Le mélange des styles c’est quelque chose que l’on retrouve bien à la fin de Bad Acids & Malicious Hippies, avec ce remix des Doors teinté de synthwave…

A.T : Carrément. Dans le film que je me suis fait, c’est la jonction de deux périodes. La fin des années 70 laisse place au début des années 80. En fait l’EP traverse les 70’s à travers les yeux de ce hippie en surdosage d’acide, et il fini son trip dans les 80’s.

Du coup l’EP est une sorte de préambule à La Nuit se Lève ?

A.T : On peut le voir comme ça. Même si je séparerais quand même les deux, comme deux œuvres d’un même cinéaste.

La nuit ça t’inspire comment ?

A.T : J’ai passé ces 7 dernières années à vivre la nuit, parce qu’avec la musique c’est un rythme qui s’est très vite imposé à moi. L’ambiance nocturne, la ville la nuit et tout ce qui peut s’y passer a tendance à pas mal m’inspirer, Maintenant c’est pas un truc sur lequel je compte rester bloquer toute une carrière non plus. Cet album se veut nocturne, c’est sûr, ça veut pas dire que plus tard je ne ferais pas d’albums plus lumineux.

Crédit : Serge Rigaud

 

Site : https://altarba-beats.com/

“Bad acids and malicious hippies” / I.O.T Records


L’interview Apocalypse

Après cet entretien fleuve, on a évidemment soumis Al’Tarba à la bientôt célèbre interview Apocalypse. Enjoy.

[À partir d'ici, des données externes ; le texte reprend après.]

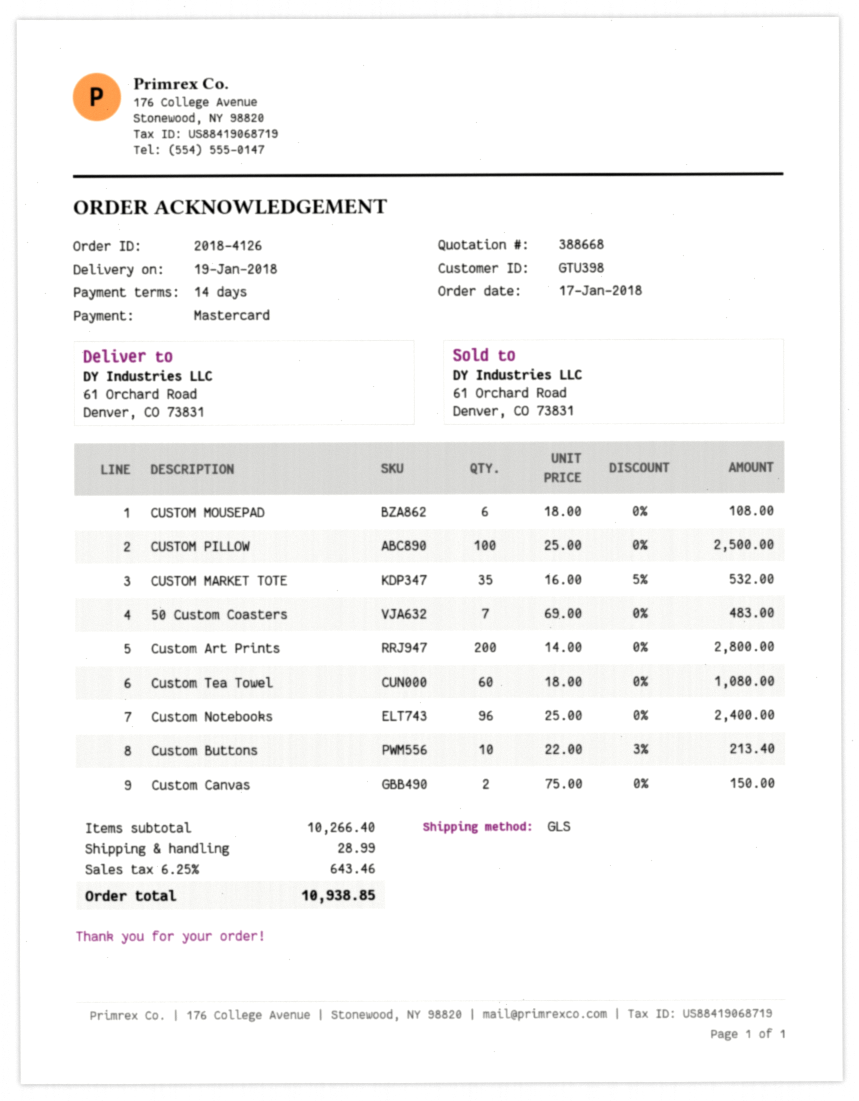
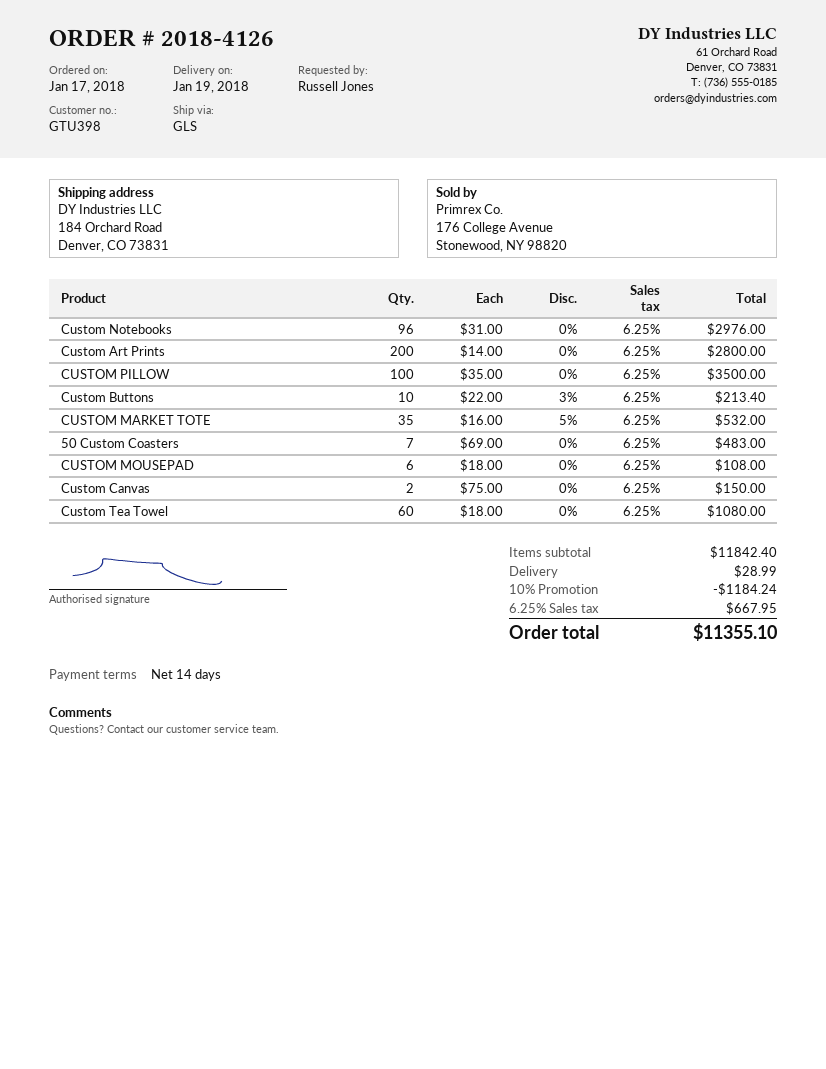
ship to: 61 Orchard Road, Denver, CO 73831 -> 184 Orchard Road, Denver, CO 73831
CUSTOM PILLOW: 100 x 25.00 = 2500.00 -> 100 x 35.00 = 3500.00
Custom Notebooks: 96 x 25.00 = 2400.00 -> 96 x 31.00 = 2976.00
subtotal: 10266.40 -> 11842.40
discount: none -> 10% = 1184.24
tax: 6.25% = 643.46 -> 6.25% = 667.95
total: 10938.85 -> 11355.10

Le dernier Disque que t’écouteras avant la fin du monde ?

Je crois que je me réécouterai un album de NOFX ou de Necro.

L’Apocalypse sera moins pénible en compagnie de … ?

Alors là c’est une bonne question, j’y ai déjà réfléchi. Je resterai juste avec ma famille et ma copine je pense. Mais est-ce que les êtres humains se mettrait pas à faire tous n’importe quoi ? S’ils font une énorme teuf tous ensemble le choix est plus compliqué.

L’Apocalypse, tu vois ça comment ?

Un ciel tout rouge, il fera très chaud jusqu’à ce que l’on brûle. Comme au début de Melancholia.

Vois-tu des signes avant-coureurs d’une Apocalypse dans nos sociétés ? Lesquels ?

Pas spécialement, je ne vis que la nuit du coup je suis pas au courant de ce qui se passe dans le monde, et je cherche pas trop à en savoir plus.

Un conseil à tes fans pour affronter l’Apocalypse dignement ?

Prenez plein de drogues.

Conquête, Guerre, Famine et Mort. Tu serais lequel de ces 4 cavaliers de l’Apocalypse ?

Mort évidemment, c’est le plus puissant.